WHAT TO WORK ON
In the entries that follow, find the line containing "(53, 568) none -> [76,668,119,681] chain"; from there, copy every line exactly through the line containing "(178, 735) none".

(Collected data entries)
########
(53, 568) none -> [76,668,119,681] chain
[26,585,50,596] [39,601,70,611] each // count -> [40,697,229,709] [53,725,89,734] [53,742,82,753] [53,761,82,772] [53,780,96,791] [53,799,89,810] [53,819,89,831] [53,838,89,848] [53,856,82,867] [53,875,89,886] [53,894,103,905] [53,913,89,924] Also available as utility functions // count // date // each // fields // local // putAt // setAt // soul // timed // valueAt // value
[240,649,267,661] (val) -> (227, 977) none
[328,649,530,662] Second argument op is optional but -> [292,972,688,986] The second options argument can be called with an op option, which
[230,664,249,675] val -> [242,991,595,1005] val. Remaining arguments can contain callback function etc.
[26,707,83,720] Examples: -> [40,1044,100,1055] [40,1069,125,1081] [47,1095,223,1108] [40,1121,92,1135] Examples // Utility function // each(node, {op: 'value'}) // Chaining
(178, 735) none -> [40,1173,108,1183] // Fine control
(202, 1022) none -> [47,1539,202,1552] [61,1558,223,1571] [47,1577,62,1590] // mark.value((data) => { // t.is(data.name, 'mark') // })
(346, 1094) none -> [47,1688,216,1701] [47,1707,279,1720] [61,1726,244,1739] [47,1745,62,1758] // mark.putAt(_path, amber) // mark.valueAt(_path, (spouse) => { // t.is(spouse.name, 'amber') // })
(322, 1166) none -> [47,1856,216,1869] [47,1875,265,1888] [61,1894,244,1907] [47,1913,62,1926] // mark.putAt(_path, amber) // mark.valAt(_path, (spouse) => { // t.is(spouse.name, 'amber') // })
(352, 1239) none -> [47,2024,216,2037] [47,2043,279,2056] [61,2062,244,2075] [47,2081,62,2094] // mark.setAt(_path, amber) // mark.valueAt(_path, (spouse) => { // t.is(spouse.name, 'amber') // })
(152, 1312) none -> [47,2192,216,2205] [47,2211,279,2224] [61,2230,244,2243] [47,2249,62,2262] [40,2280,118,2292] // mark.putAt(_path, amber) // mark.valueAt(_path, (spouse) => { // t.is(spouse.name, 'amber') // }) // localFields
########
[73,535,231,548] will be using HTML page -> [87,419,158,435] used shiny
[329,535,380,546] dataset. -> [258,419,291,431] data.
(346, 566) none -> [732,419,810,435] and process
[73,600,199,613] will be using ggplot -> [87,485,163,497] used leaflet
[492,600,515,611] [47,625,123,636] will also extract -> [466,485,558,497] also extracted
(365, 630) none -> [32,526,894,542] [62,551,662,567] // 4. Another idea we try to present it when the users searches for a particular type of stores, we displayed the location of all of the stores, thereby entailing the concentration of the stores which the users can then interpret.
########
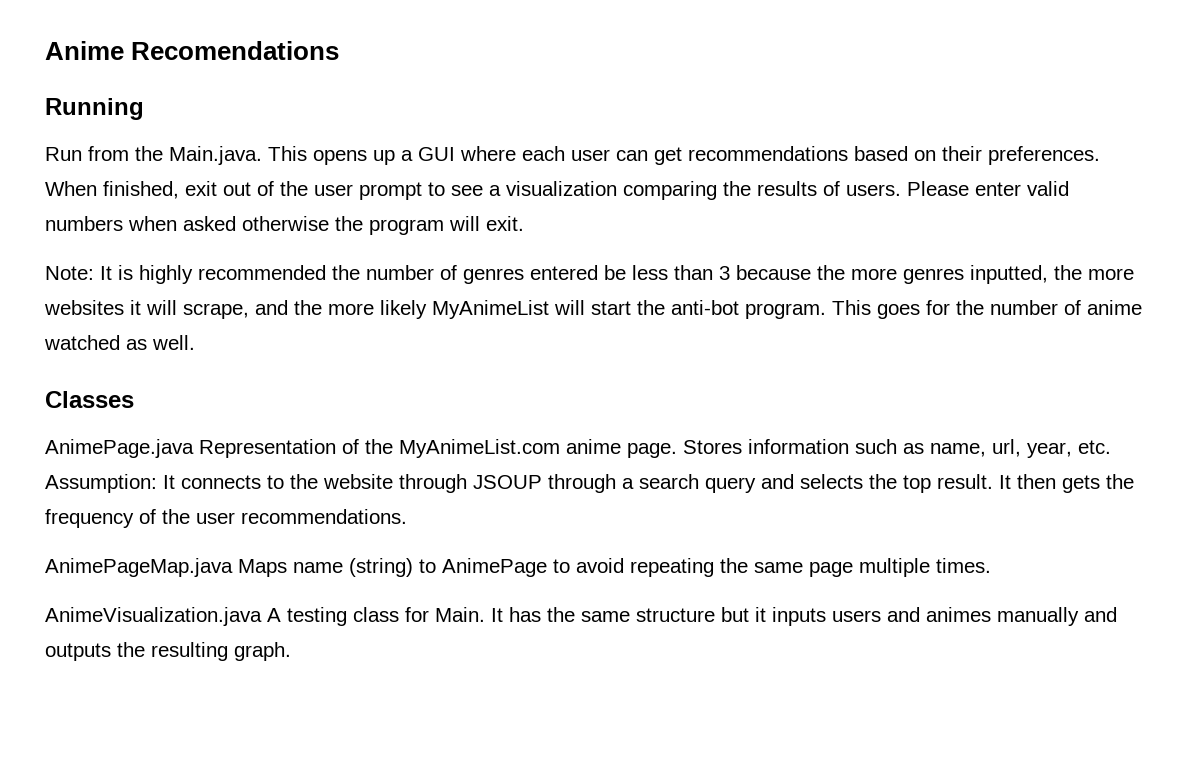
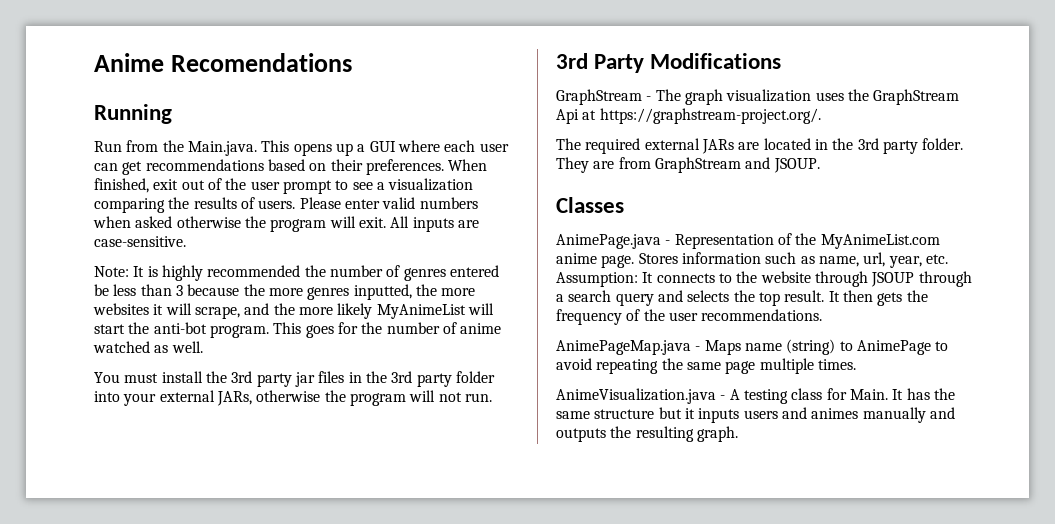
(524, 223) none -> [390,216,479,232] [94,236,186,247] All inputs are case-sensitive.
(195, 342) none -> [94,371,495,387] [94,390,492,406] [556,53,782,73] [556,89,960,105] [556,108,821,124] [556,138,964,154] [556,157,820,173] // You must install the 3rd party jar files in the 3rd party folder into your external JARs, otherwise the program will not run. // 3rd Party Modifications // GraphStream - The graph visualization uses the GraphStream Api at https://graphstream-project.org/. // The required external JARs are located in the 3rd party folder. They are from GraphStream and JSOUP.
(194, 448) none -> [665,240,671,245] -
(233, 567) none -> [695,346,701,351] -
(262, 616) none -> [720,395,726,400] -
########
YOUR RESPONSE
(53, 568) none -> [76,668,119,681] chain
[26,585,50,596] [39,601,70,611] each // count -> [40,697,229,709] [53,725,89,734] [53,742,82,753] [53,761,82,772] [53,780,96,791] [53,799,89,810] [53,819,89,831] [53,838,89,848] [53,856,82,867] [53,875,89,886] [53,894,103,905] [53,913,89,924] Also available as utility functions // count // date // each // fields // local // putAt // setAt // soul // timed // valueAt // value
[240,649,267,661] (val) -> (227, 977) none
[328,649,530,662] Second argument op is optional but -> [292,972,688,986] The second options argument can be called with an op option, which
[230,664,249,675] val -> [242,991,595,1005] val. Remaining arguments can contain callback function etc.
[26,707,83,720] Examples: -> [40,1044,100,1055] [40,1069,125,1081] [47,1095,223,1108] [40,1121,92,1135] Examples // Utility function // each(node, {op: 'value'}) // Chaining
(178, 735) none -> [40,1173,108,1183] // Fine control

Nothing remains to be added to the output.